▸ What you are asked to do
What is needed is a verbatim copy of every record below, with the pictures left out.

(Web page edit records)
+===+

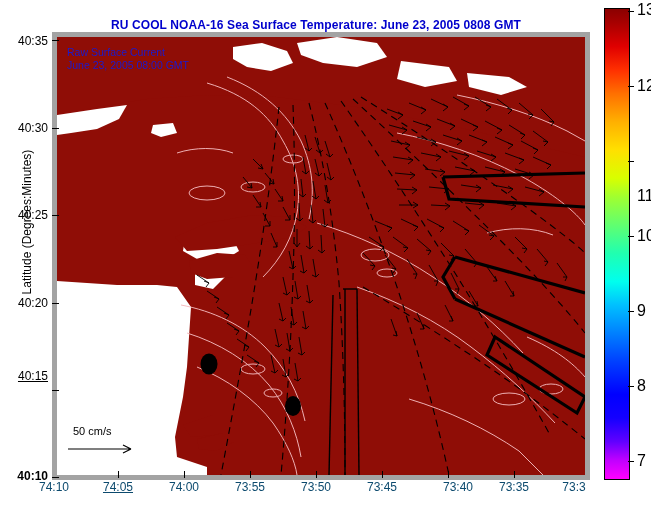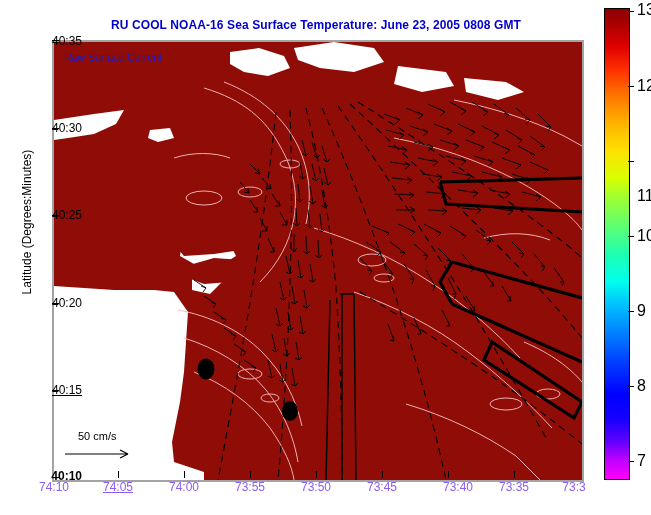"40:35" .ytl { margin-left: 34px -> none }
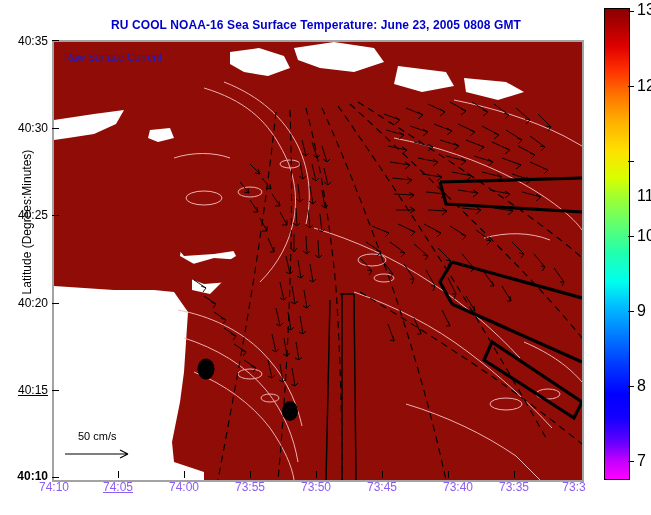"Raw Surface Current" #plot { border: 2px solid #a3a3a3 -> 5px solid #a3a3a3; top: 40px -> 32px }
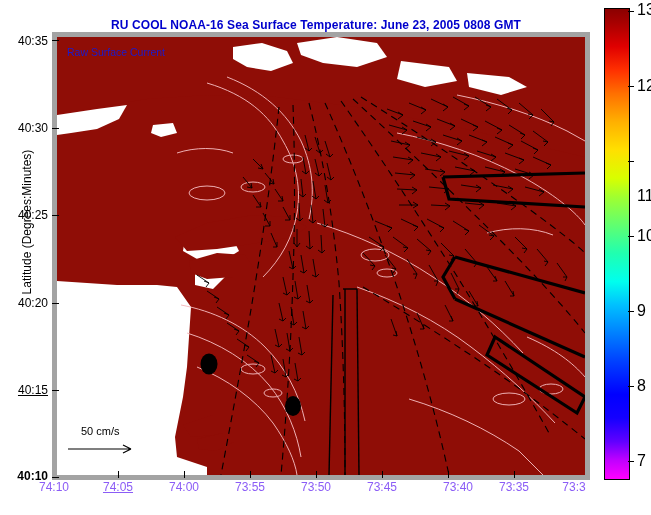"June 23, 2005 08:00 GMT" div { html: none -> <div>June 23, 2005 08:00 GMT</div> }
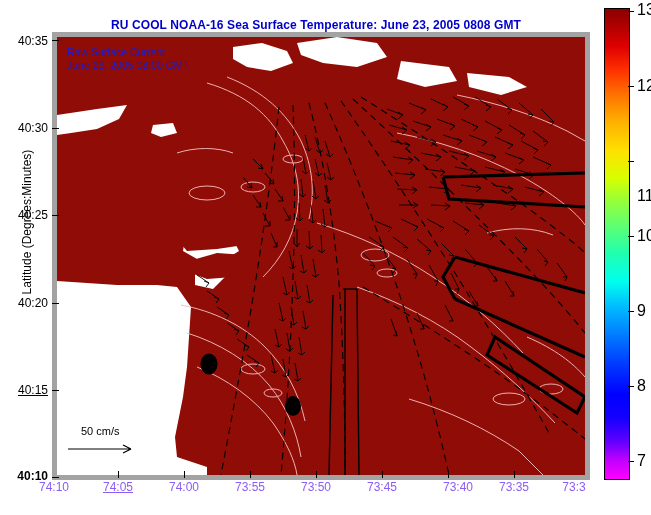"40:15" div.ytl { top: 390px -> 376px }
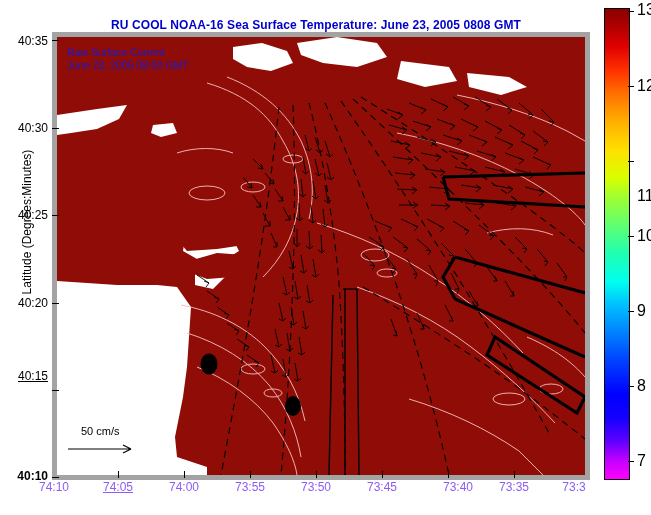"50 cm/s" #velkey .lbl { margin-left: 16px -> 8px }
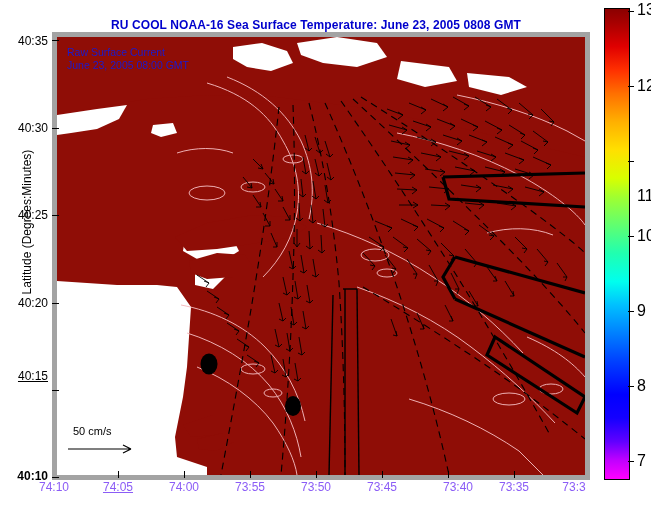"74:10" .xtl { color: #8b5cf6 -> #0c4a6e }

+===+

▸ Answer section
"40:35" .ytl { margin-left: 34px -> none }
"Raw Surface Current" #plot { border: 2px solid #a3a3a3 -> 5px solid #a3a3a3; top: 40px -> 32px }
"June 23, 2005 08:00 GMT" div { html: none -> <div>June 23, 2005 08:00 GMT</div> }
"40:15" div.ytl { top: 390px -> 376px }
"50 cm/s" #velkey .lbl { margin-left: 16px -> 8px }
"74:10" .xtl { color: #8b5cf6 -> #0c4a6e }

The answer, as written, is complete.